This time last year, I decided to change how I read. Or, more accurately, to change what I read. It was one small way to keep breathing expansiveness and hope at a time when despair threatened to suffocate both.
As is true for any bibliophile, reading fills up swaths of the time I’m not working or sleeping. Certainly other activities populate the days — eating, dancing, hanging with the kiddo, chilling with the girlfriends. Church and family. In fact, I trip and tumble over the heaps of stuff comprising our days. It’s a wonder stories make it in here at all.

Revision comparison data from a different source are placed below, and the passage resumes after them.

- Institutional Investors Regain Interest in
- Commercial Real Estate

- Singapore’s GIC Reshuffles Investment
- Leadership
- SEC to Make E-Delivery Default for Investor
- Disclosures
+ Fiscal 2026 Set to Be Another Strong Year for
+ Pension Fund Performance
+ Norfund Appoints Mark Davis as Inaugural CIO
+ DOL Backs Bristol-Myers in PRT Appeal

Nevertheless, as is also true for any bibliophile, I find a way. The rare hushed hours, those still stretches, most deliciously belong to books. Bedtime, summertime, solitary dinners. And not always solitary. Sometimes my boy and I read side-by-side at the table weaving tendrils of languid conversation into the quiet. Even at eleven years old, Bug still wants me reading aloud every night at bedtime. We travel through the fantasy worlds we’ve entered together. Having only just acquired a TV after nearly five years without, the universes of film and television hold little appeal. Our secret indulgences almost always involve the page.
In early 2017 when our collective hopes of democratic rescue withered on the vine, I had to face a number of frightening and uncomfortable truths. Many of these had — and still have — to do with the complacency of the white middle-class left. We’ve grown distant from any sense of political and collective efficacy, and the social movements of just two generations ago may as well exist in some alternate reality. Despite the advances of the civil rights era, many well-meaning and liberal-leaning people know next to nothing about the lived truths of race and white privilege. We walk around in a state of almost willful oblivion about the structural violence to which we contribute and from which we benefit. This oblivion can sit, stubborn and rigid, around us even as we try to do good in our work, families, and neighborhoods. We understand so little of the lives of people who live just across the narrowest of divides.

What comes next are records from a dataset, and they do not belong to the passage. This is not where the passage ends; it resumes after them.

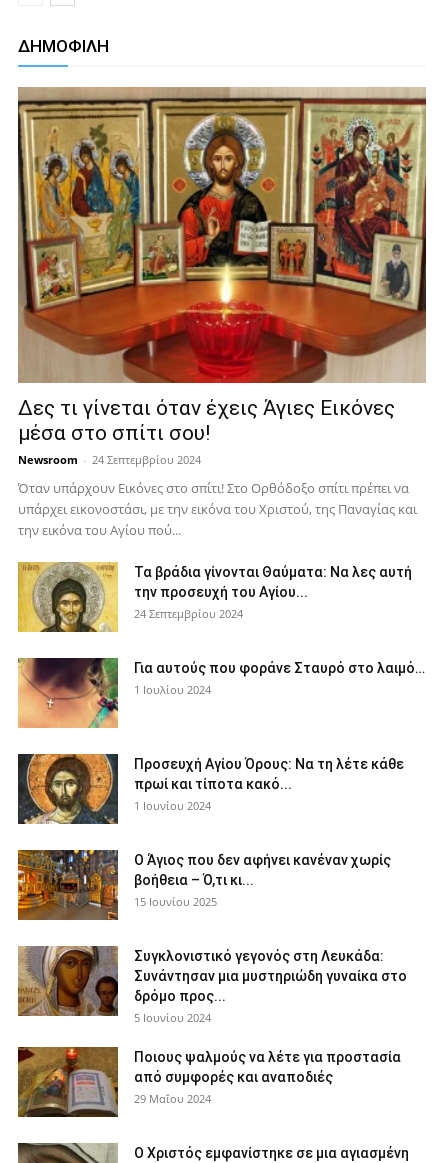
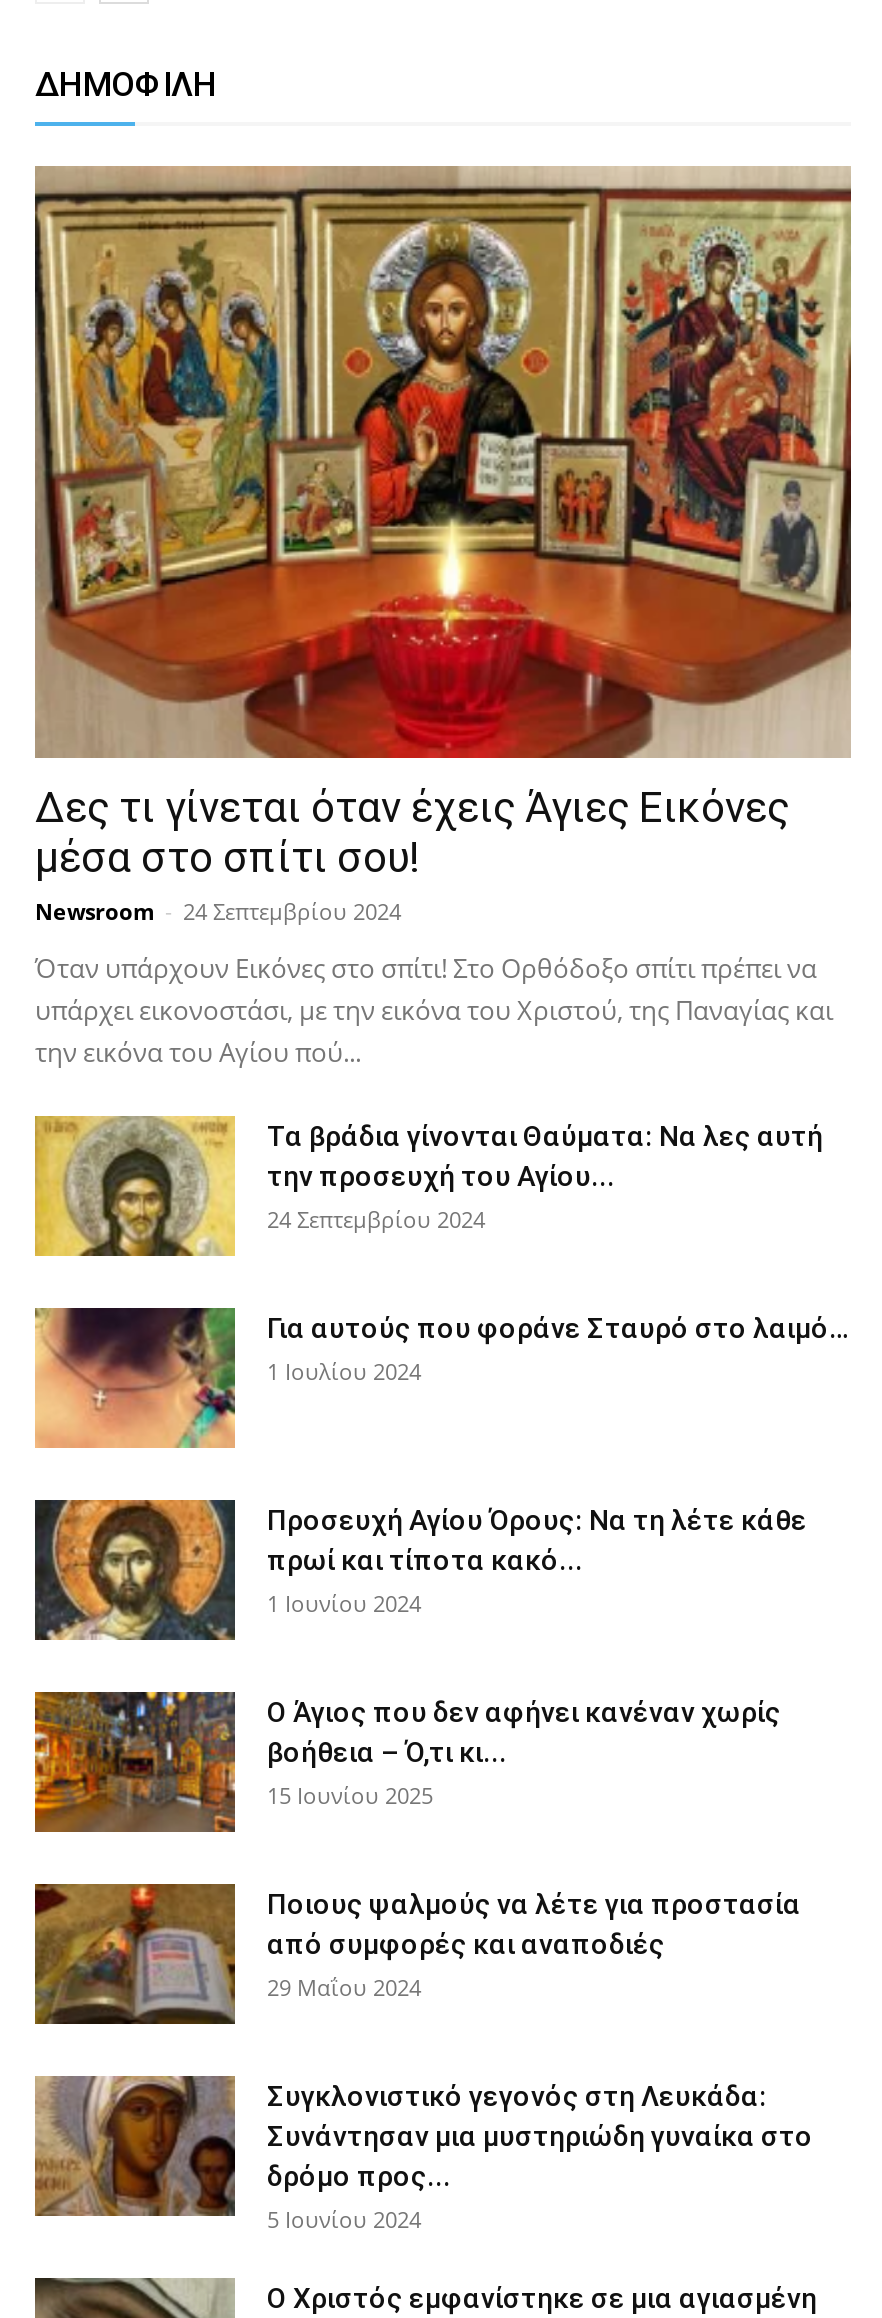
moved down: [image] | Συγκλονιστικό γεγονός στη Λευκάδα: | Συνάντησαν μια μυστηριώδη γυναίκα στο | δρόμο προς... | 5 Ιουνίου 2024

moved up: [image] | Ποιους ψαλμούς να λέτε για προστασία | από συμφορές και αναποδιές | 29 Μαΐου 2024
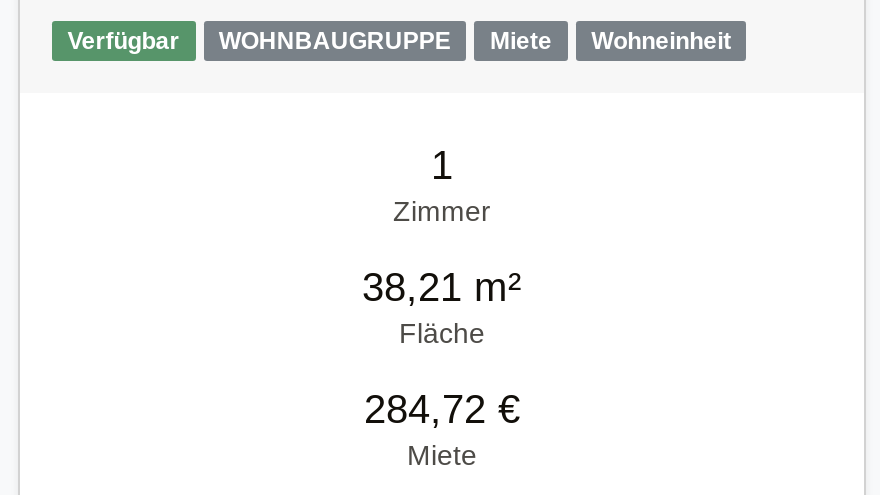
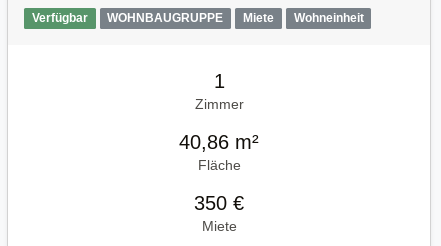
- 38,21 m²
+ 40,86 m²

- 284,72 €
+ 350 €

Part of what feeds this ignorance can be found in the popular culture which we eat and breathe. With a few token exceptions, the faces on our screens are white, as are the directors, production companies, casting agencies, advertising firms, and thousands of other contributors running the machine. They are also predominantly male, cisgender, wealthy, and able-bodied. Of course, one glance at the board of almost any major company in any industry reveals the same narrow representation. The particular frustration of films, TV, and advertising is the universality of the whitewashed stories created by these whitewashed behemoths. They comprise so much of what we absorb — what our children absorb — just by walking through the world. Every sports bar, every gym, every Target electronics section. Every pop-up ad, every bus kiosk, every bus. Their job is to sell and entertain, to capture our attention. Not to educate. Not to make us question the engines driving our desires.
While the correlation between these forces does not equal causation, the relationship is undeniable. How does white liberal inefficacy connect with ubiquity of whiteness in our diversions? Or put another way, how do our ostensibly benign pleasures contribute to violence and oppression?

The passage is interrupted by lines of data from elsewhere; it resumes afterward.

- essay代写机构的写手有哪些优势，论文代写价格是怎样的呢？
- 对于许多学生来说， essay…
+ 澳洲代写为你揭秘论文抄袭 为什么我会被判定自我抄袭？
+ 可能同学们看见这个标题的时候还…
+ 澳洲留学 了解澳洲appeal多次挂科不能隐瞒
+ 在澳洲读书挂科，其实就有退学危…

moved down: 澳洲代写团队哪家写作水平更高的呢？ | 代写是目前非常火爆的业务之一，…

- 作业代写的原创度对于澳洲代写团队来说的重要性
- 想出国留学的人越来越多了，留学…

Or yet another way: How do we learn to love art and entertainment that heal the world?
While I work in higher education and apply critical race theory to the work I do every day… and belong to a Unitarian Universalist faith which holds “justice, equity and compassion in human relations” as one of its core principles… and seek out opportunities to support the organizing efforts of women of color in my community… don’t I also reinforce perversions of power and beauty in my quiet time? The publishing industry has its own disgraceful legacy of racism. I play right into that by choosing books recommended by reviewers and librarians and friends who themselves made their selections from a very limited range of stories.
Many years ago when I was marginally active in mental health liberation work, I remember trying to seek out stories of people who’d survived incarceration in the mental health system. Most of what I found was self-published and only available in small, indie books stores. Even then, 25 years ago, I sensed something was amiss in publishing. Though I couldn’t quite name this thing that was amiss, it bore a remarkable resemblance to the location of “crazy” people in our society. Many stories of mental illness were fictionalized or semi-journalistic accounts written by people imagining an inside-life from well outside any illness or maltreatment. So began the dawning awareness of the folly of my faith in books as tools of liberation. Certainly they can, but they also often don’t. Books often function as tools to soothe despair rather than ignite it, to reaffirm bias rather than upend it, to call the world back and back again to its familiar and merciless arrangements.
So we arrive at February of last year. That’s when I decided to get my quiet pursuits in line with my values and vision. This launched my commitment to seeking out and reading writers of color and international authors (not white British, either). I would say “exclusively” writers of color, but that would be inaccurate. Most of my selections follow the formula, with newer works by authors I knew prior (Junot Diaz, Octavia Butler, Sherman Alexie) and many I found along the way (Colson Whitehead, Natsuo Kirino, Maxine Beneba Clarke). Nevertheless, sometimes it was necessary to find a book on, say, power struggles with my son, and the most fitting text available was something by Judith Viorst. Sometimes I chose an “international” sounding name and bio, only to find out that Jac Jemc (The Grip of It, 2017) and Fiona Maazel (A Little More Human, 2017) are indeed completely American and also completely white. These detours intrigued me, as did the itchy discomfort of facing the assumptions I carry about who is American and who is “other.”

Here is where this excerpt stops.